ASSIGNED TASK: In the entries that follow, find each line with the word "none" and copy it.
--- SOURCE DATA ---
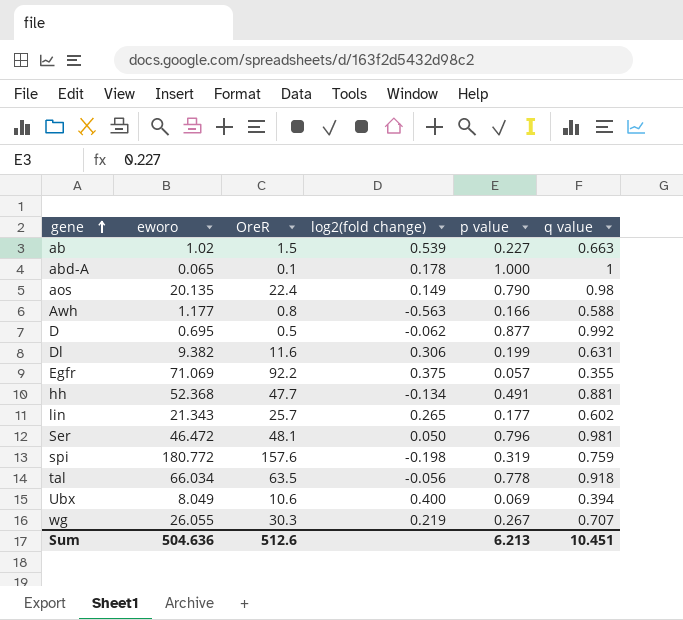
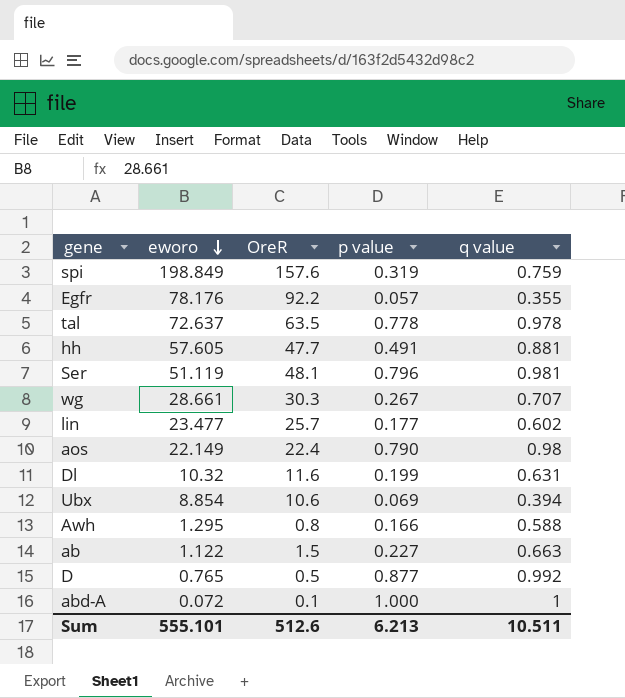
row order: gene ascending -> eworo descending
column log2(fold change) | position: 4 -> none
spi | eworo: 180.772 -> 198.849
Egfr | eworo: 71.069 -> 78.176
tal | eworo: 66.034 -> 72.637
tal | q value: 0.918 -> 0.978
hh | eworo: 52.368 -> 57.605
Ser | eworo: 46.472 -> 51.119
wg | eworo: 26.055 -> 28.661
lin | eworo: 21.343 -> 23.477
aos | eworo: 20.135 -> 22.149
Dl | eworo: 9.382 -> 10.32
Ubx | eworo: 8.049 -> 8.854
Awh | eworo: 1.177 -> 1.295
ab | eworo: 1.02 -> 1.122
D | eworo: 0.695 -> 0.765
abd-A | eworo: 0.065 -> 0.072
Sum | eworo: 504.636 -> 555.101
Sum | q value: 10.451 -> 10.511

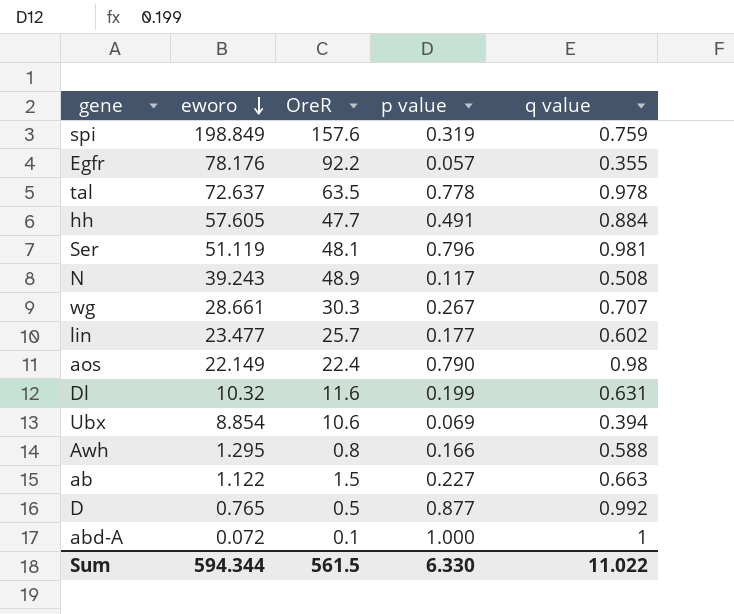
hh | q value: 0.881 -> 0.884
row N: none -> 39.243 | 48.9 | 0.117 | 0.508
Sum | eworo: 555.101 -> 594.344
Sum | OreR: 512.6 -> 561.5
Sum | p value: 6.213 -> 6.330
Sum | q value: 10.511 -> 11.022

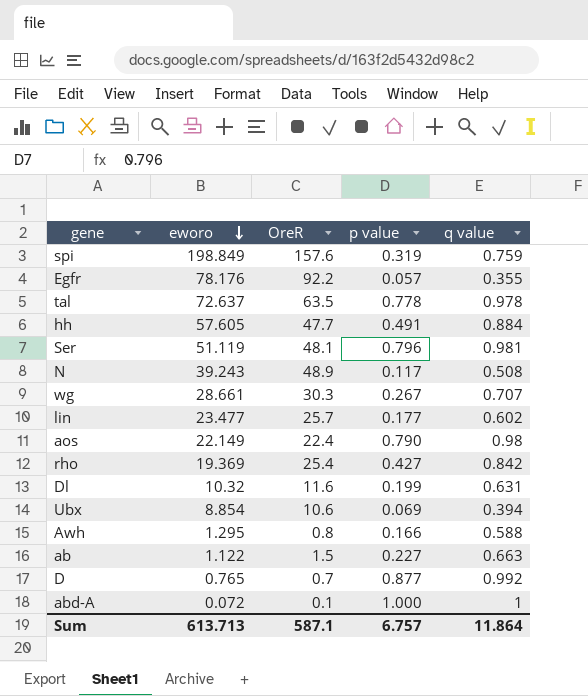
row rho: none -> 19.369 | 25.4 | 0.427 | 0.842
D | OreR: 0.5 -> 0.7
Sum | eworo: 594.344 -> 613.713
Sum | OreR: 561.5 -> 587.1
Sum | p value: 6.330 -> 6.757
Sum | q value: 11.022 -> 11.864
---
RESULT OF THIS TASK:
column log2(fold change) | position: 4 -> none
row N: none -> 39.243 | 48.9 | 0.117 | 0.508
row rho: none -> 19.369 | 25.4 | 0.427 | 0.842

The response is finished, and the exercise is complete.